Screenshot and code edit data:
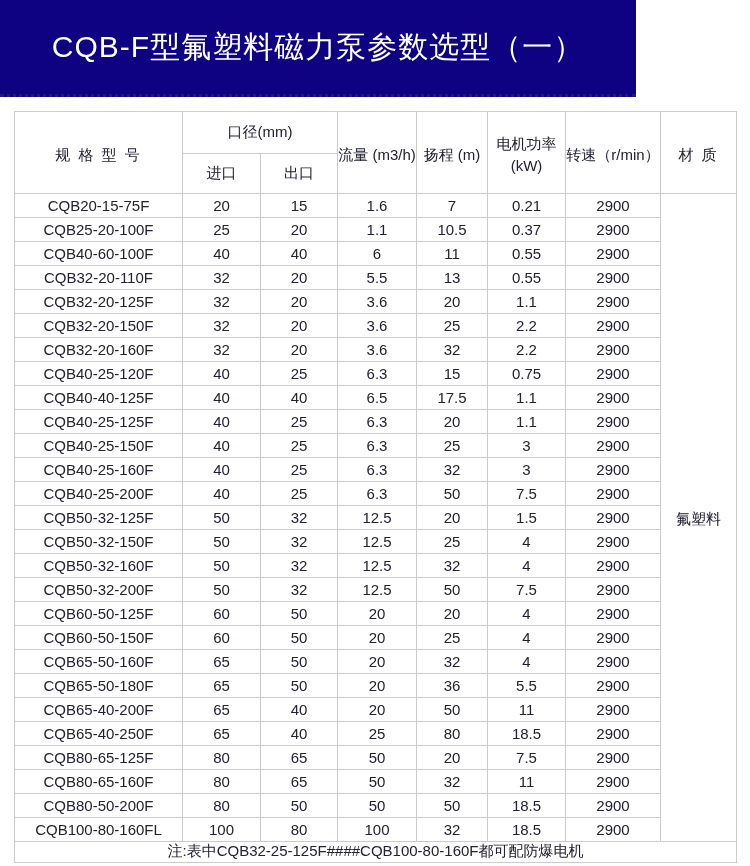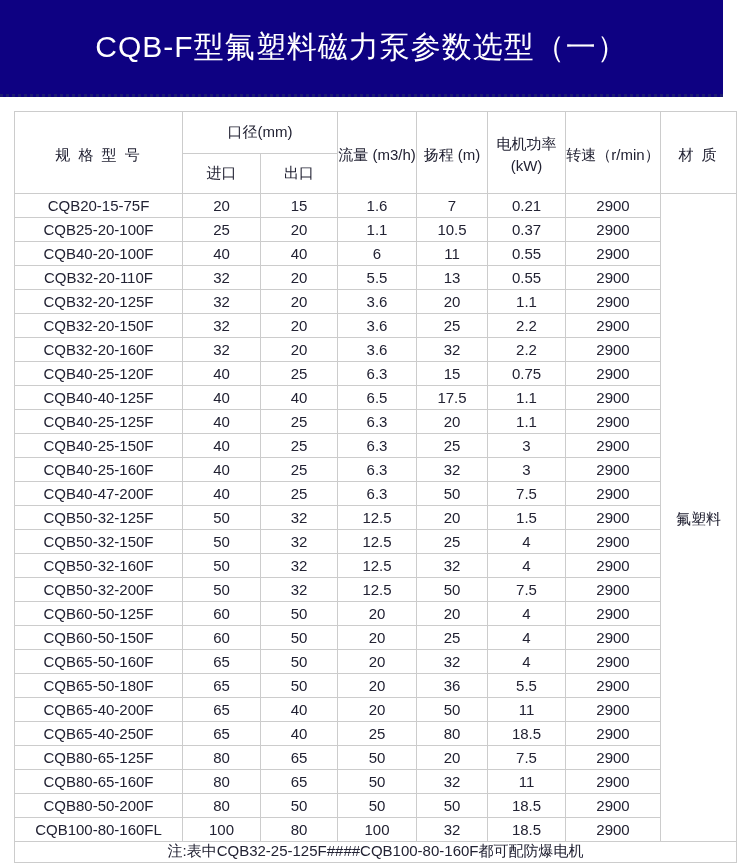--- a/index.html
+++ b/index.html
@@ -12,7 +12,7 @@
 
   
   .banner {
-    width: 723px;
+    width: 636px;
     height: 97px;
     background: #0e0182;
     border-bottom: 3px dotted #1c1c70;

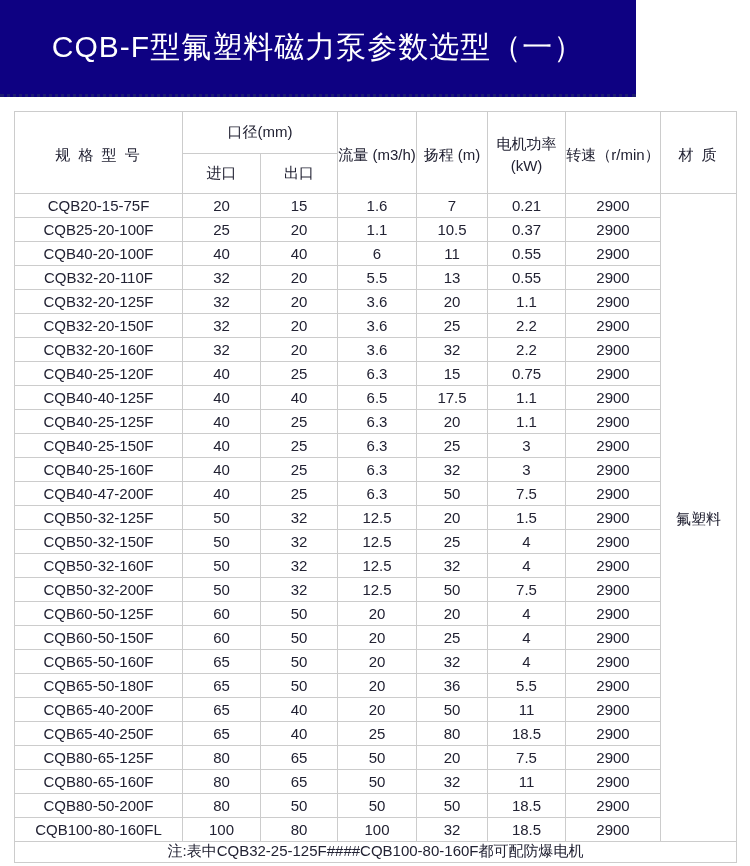--- a/index.html
+++ b/index.html
@@ -135,7 +135,7 @@
           <td>2900</td>
         </tr>
         <tr class="data-row">
-          <td>CQB40-20-100F</td>
+          <td>CQB40-60-100F</td>
           <td>40</td>
           <td>40</td>
           <td>6</td>

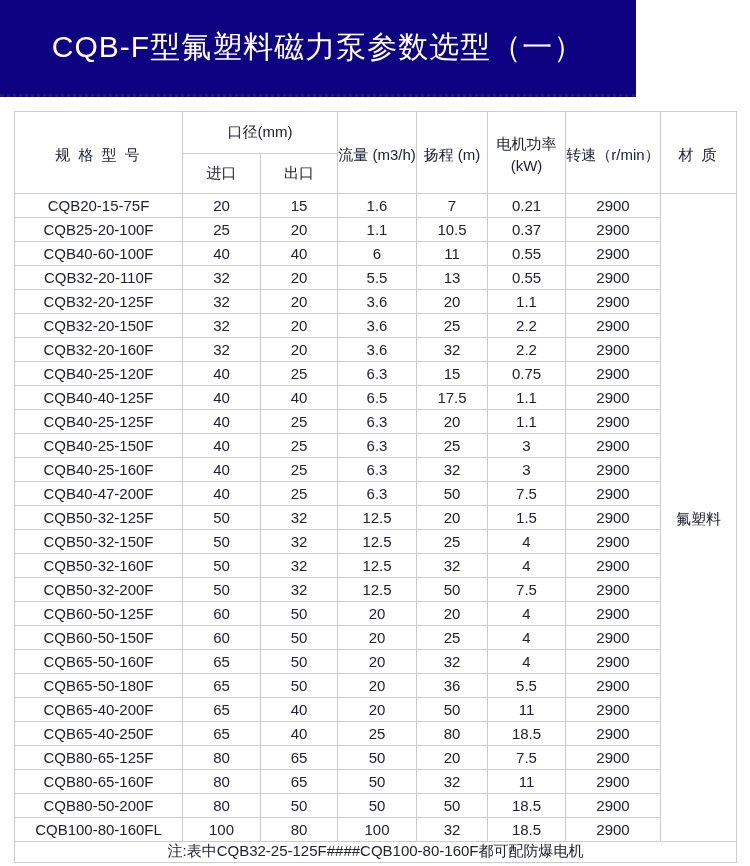--- a/index.html
+++ b/index.html
@@ -225,7 +225,7 @@
           <td>2900</td>
         </tr>
         <tr class="data-row">
-          <td>CQB40-47-200F</td>
+          <td>CQB40-25-200F</td>
           <td>40</td>
           <td>25</td>
           <td>6.3</td>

> What is required
The lines above must be transcribed exactly, with every picture left out.

> Exercise answer
--- a/index.html
+++ b/index.html
@@ -12,7 +12,7 @@
 
   
   .banner {
-    width: 723px;
+    width: 636px;
     height: 97px;
     background: #0e0182;
     border-bottom: 3px dotted #1c1c70;

--- a/index.html
+++ b/index.html
@@ -135,7 +135,7 @@
           <td>2900</td>
         </tr>
         <tr class="data-row">
-          <td>CQB40-20-100F</td>
+          <td>CQB40-60-100F</td>
           <td>40</td>
           <td>40</td>
           <td>6</td>

--- a/index.html
+++ b/index.html
@@ -225,7 +225,7 @@
           <td>2900</td>
         </tr>
         <tr class="data-row">
-          <td>CQB40-47-200F</td>
+          <td>CQB40-25-200F</td>
           <td>40</td>
           <td>25</td>
           <td>6.3</td>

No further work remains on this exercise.